That's right. The layout at Whitmore is DS US DF UF, where Up is towards London.

The alternatives doc suggestion was that if HS2 were to have exclusive use of the fasts from Whitmore to Crewe, and this could be reasonable on the basis that HS2 would be replacing at least most of the intercity services, they could join the WCML there on a flat junction and run the distance to Crewe on the existing fasts. But happy to be put right if I’m misunderstanding.
The alternative says that, but it would make more sense to allow trains already on the Fast Lines from Stafford to be able to stay on the fast lines and merge with the HS2 traffic at a flat junction. But you would still need a crossover on the Stafford line south of Whitmore to allow some trains on the fasts to move over onto the slows to get out of the way of the HS2 traffic.

Hanslope doesnt get a lot of crossing moves. If HS2 extends past Handsacre towards Crewe I wouldnt be surprised if its done on a shoe string and a flat junction is considered.
The mayors need to keep the immediate costs to an absolute minimum to get any hope of getting this built.
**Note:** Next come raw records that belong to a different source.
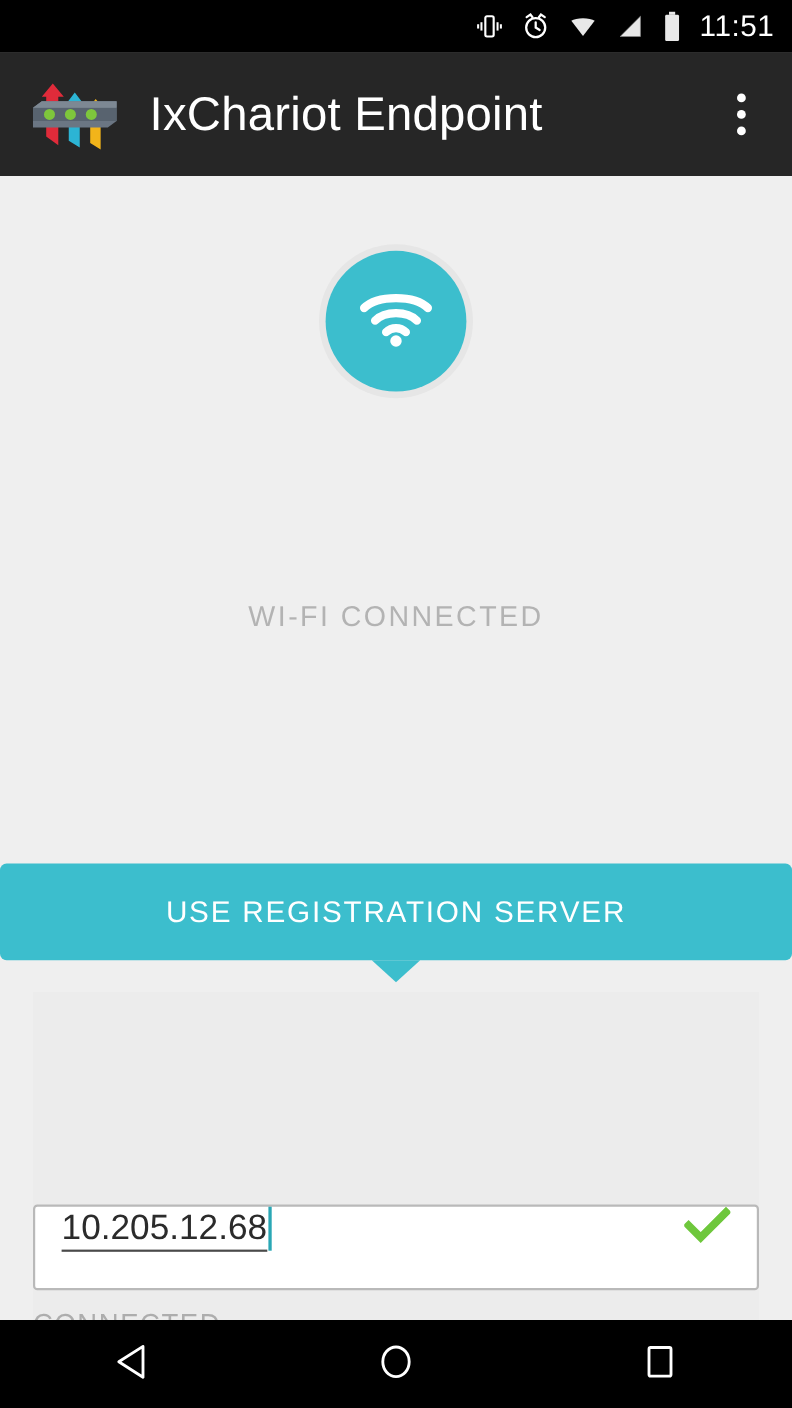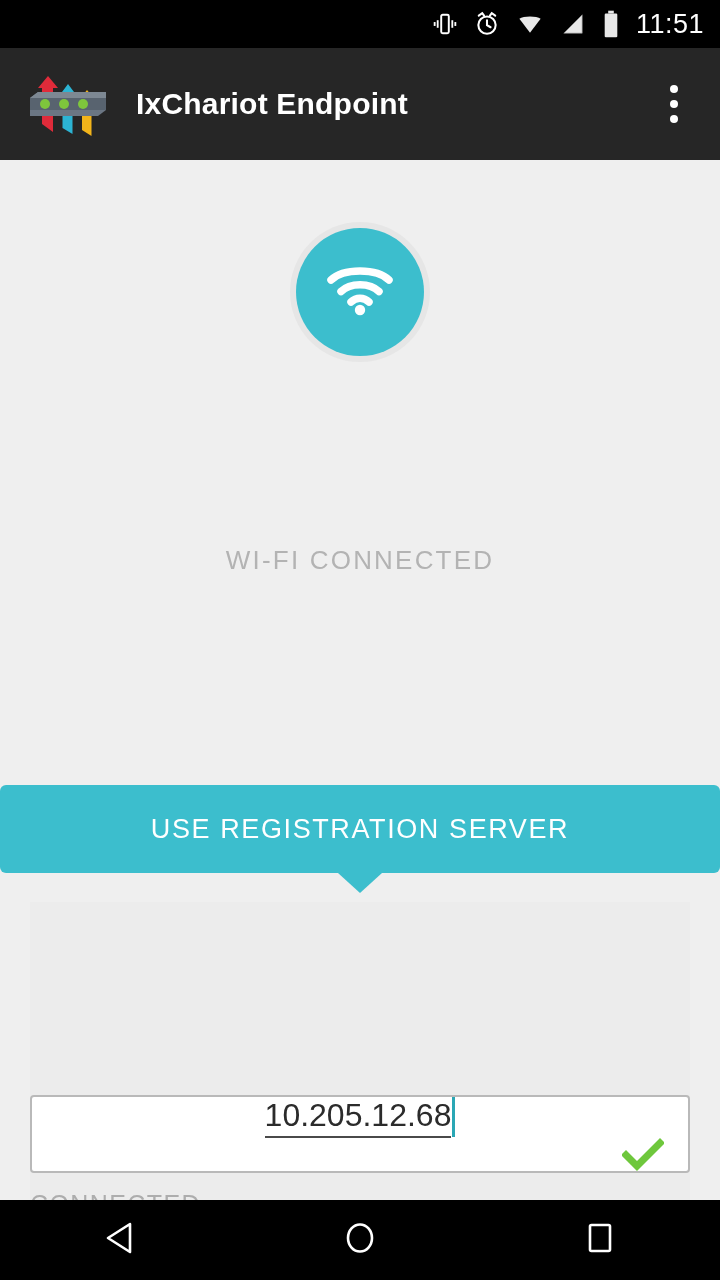--- a/index.html
+++ b/index.html
@@ -30,7 +30,7 @@
   }
   .app-logo { width:92px; height:92px; flex:0 0 92px; position:relative; }
   .app-title {
-    color:#fff; font-size:30px; font-weight:bold;
+    color:#fff; font-size:43px; font-weight:normal;
     margin-left:22px; letter-spacing:0.2px; white-space:nowrap;
   }
   .overflow-menu {

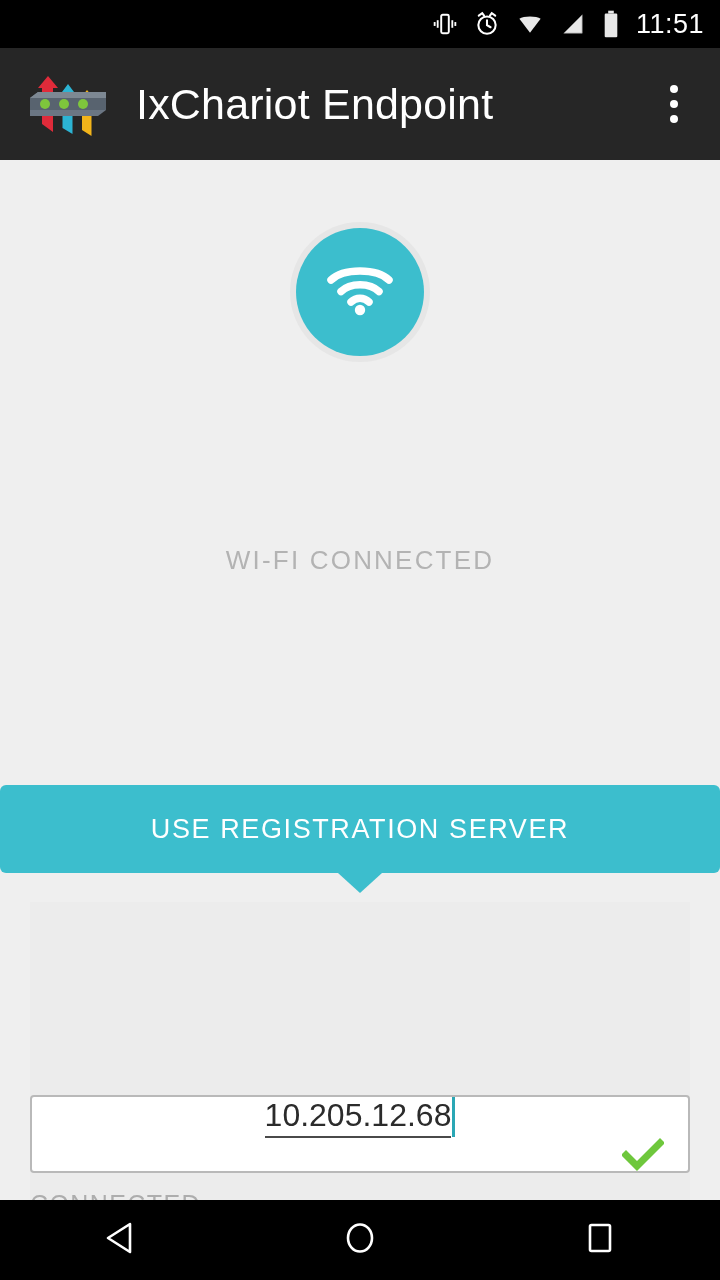--- a/index.html
+++ b/index.html
@@ -93,7 +93,7 @@
   .server-field {
     position:absolute; top:935px; left:30px; width:660px; height:78px;
     background:#fff; border:2px solid #b9b9b9; border-radius:4px;
-    display:flex; align-items:center; padding:0 24px;flex-direction:column;
+    display:flex; align-items:flex-start; padding:0 24px;
   }
   .server-value-wrap { display:flex; align-items:center; }
   .server-value {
It would be the wrong decision though IMO as it again fixes your timetable around HS2 trains, you would have more flexibility with a grade separation.
Agree. But it would be possible to add grade separation later at minimal cost, by allowing HS2 northbound to merge onto the Down Slow, as shown here:
1711202833393.png

I'd build a flat junction off the fasts (solid blue line), with passive provision for HS2 to continue north with grade separation at a later date.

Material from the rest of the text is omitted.